Parag SatoskarChief Executive Officer

Sure. Is it okay now?

Operator

Yes, this is much better, sir.

Parag SatoskarChief Executive Officer

Okay. So I’m saying that, when it comes to the Chinese, I think in a steady-state of business, our product development philosophy and our product development plan has factored the presence of Chinese competitors and we’ll still be able to co-exist.

Dhwanil DesaiTurtle Capital — Analyst

Second question is, I think for FY ’23, we have guided for around 8% — 8% to 9% kind of a margin, but we ended Q4 with much lower margin. So going forward, given that the demand environment is challenging. Do we expect to have a 10% margin or lower or higher, any guidance on that?

Parag SatoskarChief Executive Officer

So I think, Dhwanil, to be very honest, in the 25-odd-years that I’ve been in this space, I think we find ourselves in a very unique position where everything is down, where the raw material prices are down, where the demand is down, where the forecasts are down, and the cost of borrowing money is up, so there is a lot of pressure for releasing — generating cash by reducing inventories. So I think it will probably be very challenging to really give you a very definitive answer. I’m sure we are taking all the steps that are possible internally to ensure that. We stay at the maximum profitable level, even in these current situations. And when situation stabilizes, which I’m sure it will over the next two quarters, and when it does, we will be in a position to kind of get at some — at better margins.

Dhwanil DesaiTurtle Capital — Analyst

Okay. One more question, can I ask or?

Operator

Sir, sorry to interrupt. We request you to please rejoin the queue.

Dhwanil DesaiTurtle Capital — Analyst

Sure.

Operator

Yes, thank you. The next question is from the line of Rajat Setiya from ithoughtpms. Please go ahead.

Rajat Setiyaithoughtpms — Analyst

Hi. Am I audible?

Operator

Yes.

Parag SatoskarChief Executive Officer

Yes, Rajat.

Rajat Setiyaithoughtpms — Analyst

Okay, thanks. So with regards to camphor, you mentioned that there is oversupply that happened. So is it possible to quantify at the industry level, what is this oversupply, how much is this oversupply?

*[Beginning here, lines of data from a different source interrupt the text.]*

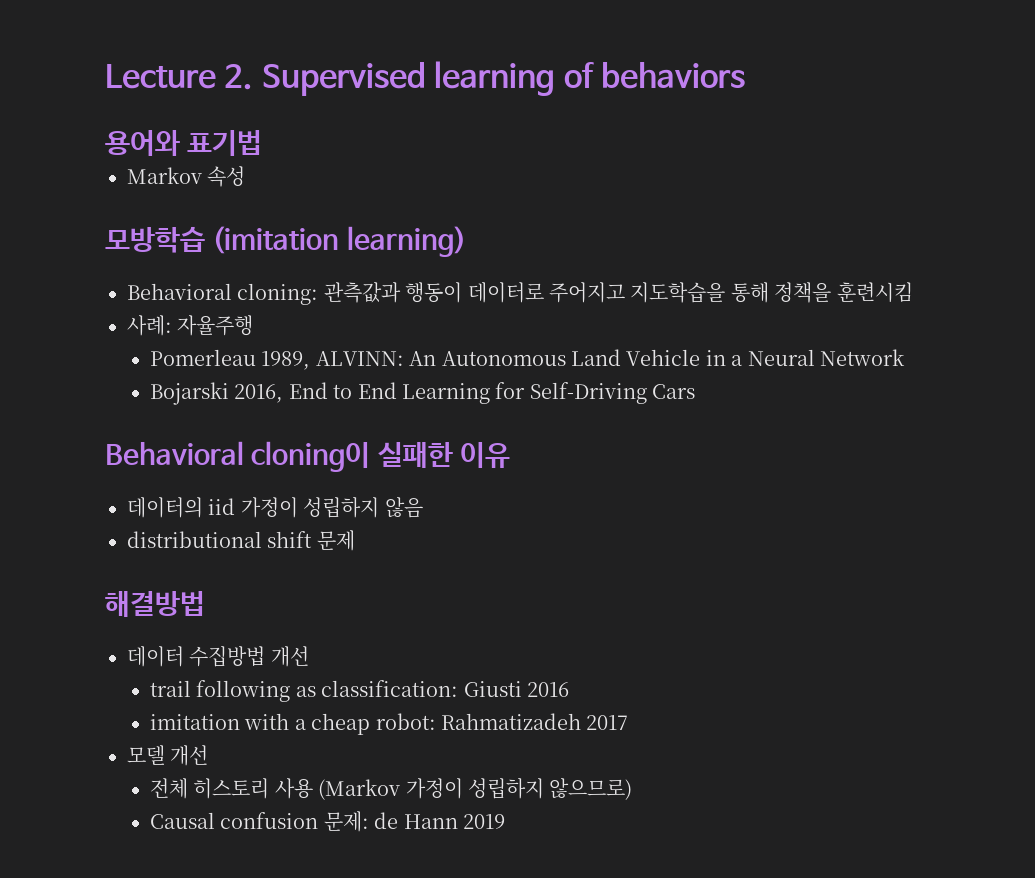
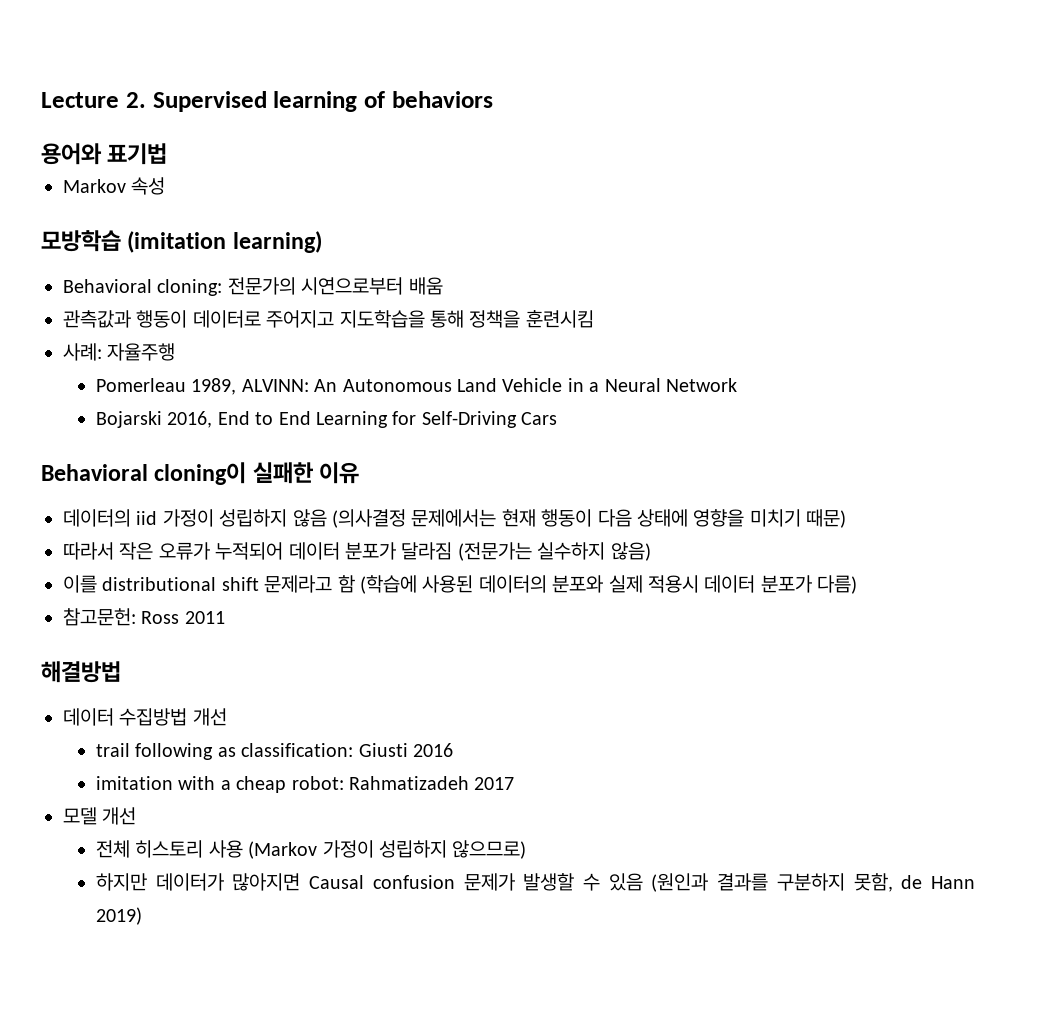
- Behavioral cloning: 관측값과 행동이 데이터로 주어지고 지도학습을 통해 정책을 훈련시킴
+ Behavioral cloning: 전문가의 시연으로부터 배움
+ 관측값과 행동이 데이터로 주어지고 지도학습을 통해 정책을 훈련시킴
- 데이터의 iid 가정이 성립하지 않음
- distributional shift 문제
+ 데이터의 iid 가정이 성립하지 않음 (의사결정 문제에서는 현재 행동이 다음 상태에 영향을 미치기 때문)
+ 따라서 작은 오류가 누적되어 데이터 분포가 달라짐 (전문가는 실수하지 않음)
+ 이를 distributional shift 문제라고 함 (학습에 사용된 데이터의 분포와 실제 적용시 데이터 분포가 다름)
+ 참고문헌: Ross 2011
- Causal confusion 문제: de Hann 2019
+ 하지만 데이터가 많아지면 Causal confusion 문제가 발생할 수 있음 (원인과 결과를 구분하지 못함, de Hann 2019)

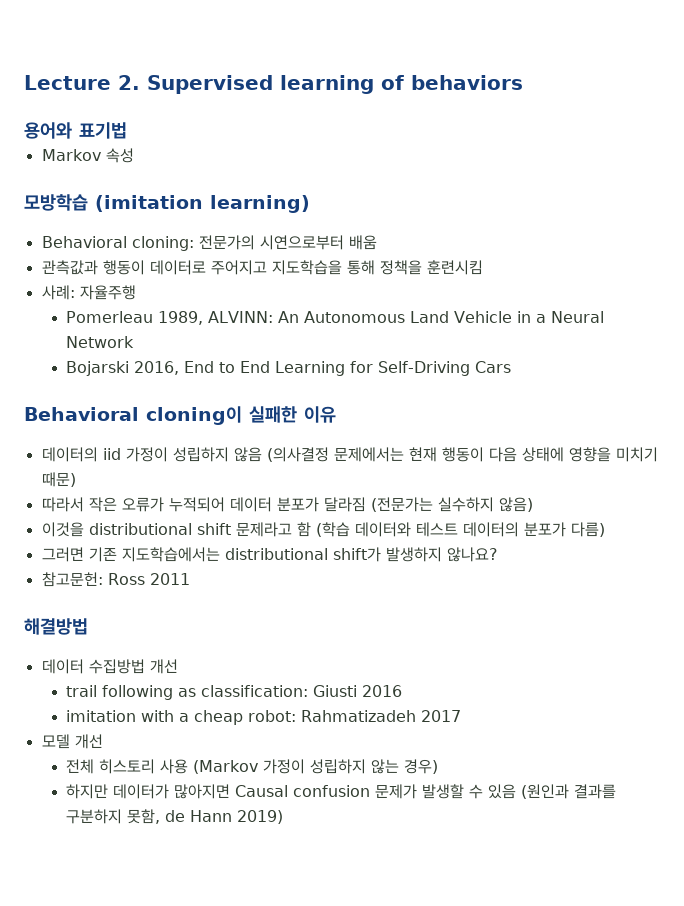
- 이를 distributional shift 문제라고 함 (학습에 사용된 데이터의 분포와 실제 적용시 데이터 분포가 다름)
+ 이것을 distributional shift 문제라고 함 (학습 데이터와 테스트 데이터의 분포가 다름)
+ 그러면 기존 지도학습에서는 distributional shift가 발생하지 않나요?
- 전체 히스토리 사용 (Markov 가정이 성립하지 않으므로)
+ 전체 히스토리 사용 (Markov 가정이 성립하지 않는 경우)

Parag SatoskarChief Executive Officer

So it’s a bit challenging in terms of quantifying the exact camphor supply and demand because a lot of the new capacities that have added up are not publishing their capacities in the public domain. Having said that, if you look at camphor as a product, it’s not something which is having a phenomenal CAGR growth. So we will — we need to see at the end of this season as to what are these capacities that have come up are really eligible and capable of supplying to the market and the prices at which it is being supplied today, which, according to us, is completely unsustainable and is probably kind of not feasible, so how long can these unsustainable prices be maintain. So I think it’s something which we will probably be in a much better position to evaluate an answer two, three quarters down the line.

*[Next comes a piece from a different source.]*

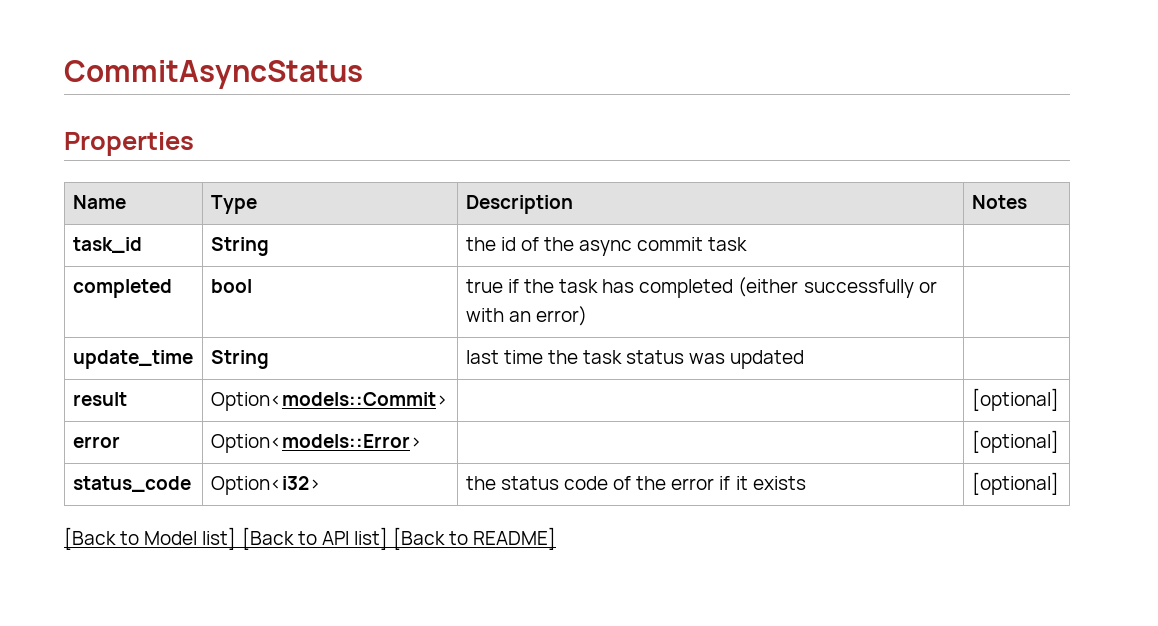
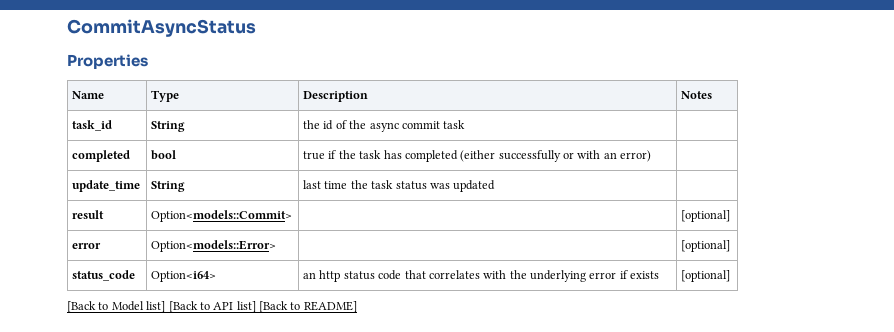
- status_code | Option<i32> | the status code of the error if it exists | [optional]
+ status_code | Option<i64> | an http status code that correlates with the underlying error if exists | [optional]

Rajat Setiyaithoughtpms — Analyst

Sure. So is this something that you would say that happens every few years, I mean, every few years industry players come up with huge supply because last few quarters were very rewarding? Is this how it is in camphor industry?

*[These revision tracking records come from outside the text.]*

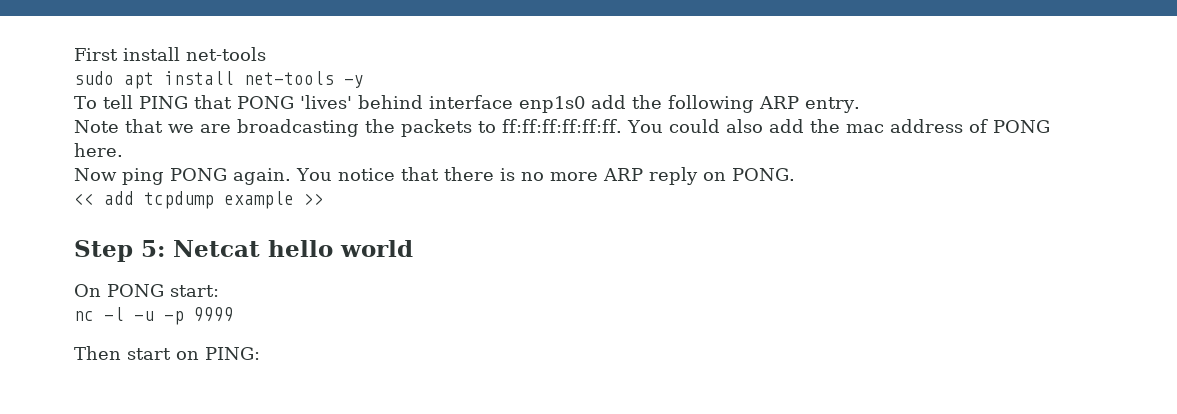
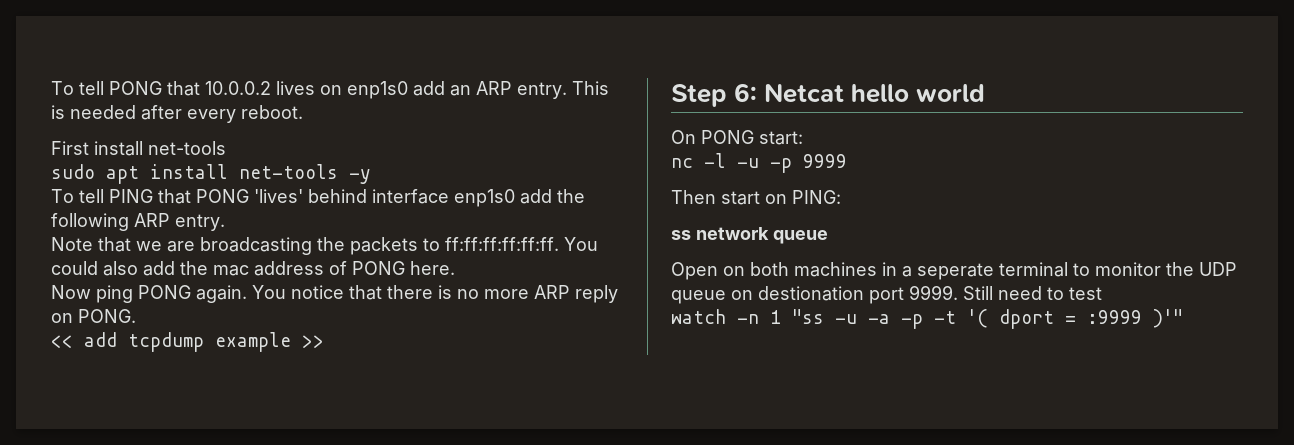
+ To tell PONG that 10.0.0.2 lives on enp1s0 add an ARP entry. This is needed after every reboot.
- Step 5: Netcat hello world
+ Step 6: Netcat hello world
+ ss network queue
+ Open on both machines in a seperate terminal to monitor the UDP queue on destionation port 9999. Still need to test
+ watch -n 1 "ss -u -a -p -t '( dport = :9999 )'"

Parag SatoskarChief Executive Officer

So Rajat, I mean, what I feel is I think camphor probably had a good run for the past three to four years. And starting with 2018 when the raw material prices shot up and all the camphor manufacturers in India found themselves in a very sweet spot where we had a lot of low-cost inventory and we were able to pass the price increases to the customers, eventually then led to the steep price of camphor on the street increasing. So I think — and post that, I think camphor was looked upon as a remedy for COVID. So I think the industry had a good run for three to four years. And I think the money or the cash that was accumulated, according to our estimates, has gotten invested in building brand-new capacity of camphor without really having a look at whether it’s sustainable or not from a CAGR perspective. So I think that’s the reason why this is a little different than what it has been in the past. And I think this combined with a global situation where the requirement for pinene is historically down because the aroma ingredients requirement has also come down. So I think there are a lot of factors which are kind of favorable for a price reduction, which have happened altogether. Having said that, I think the current prices that are being offered are absolutely unsustainable, because although there is reduction in the price of alpha pinene. But what has been currently offered in the market is the alpha pinene that probably will be reaching our plants not before September.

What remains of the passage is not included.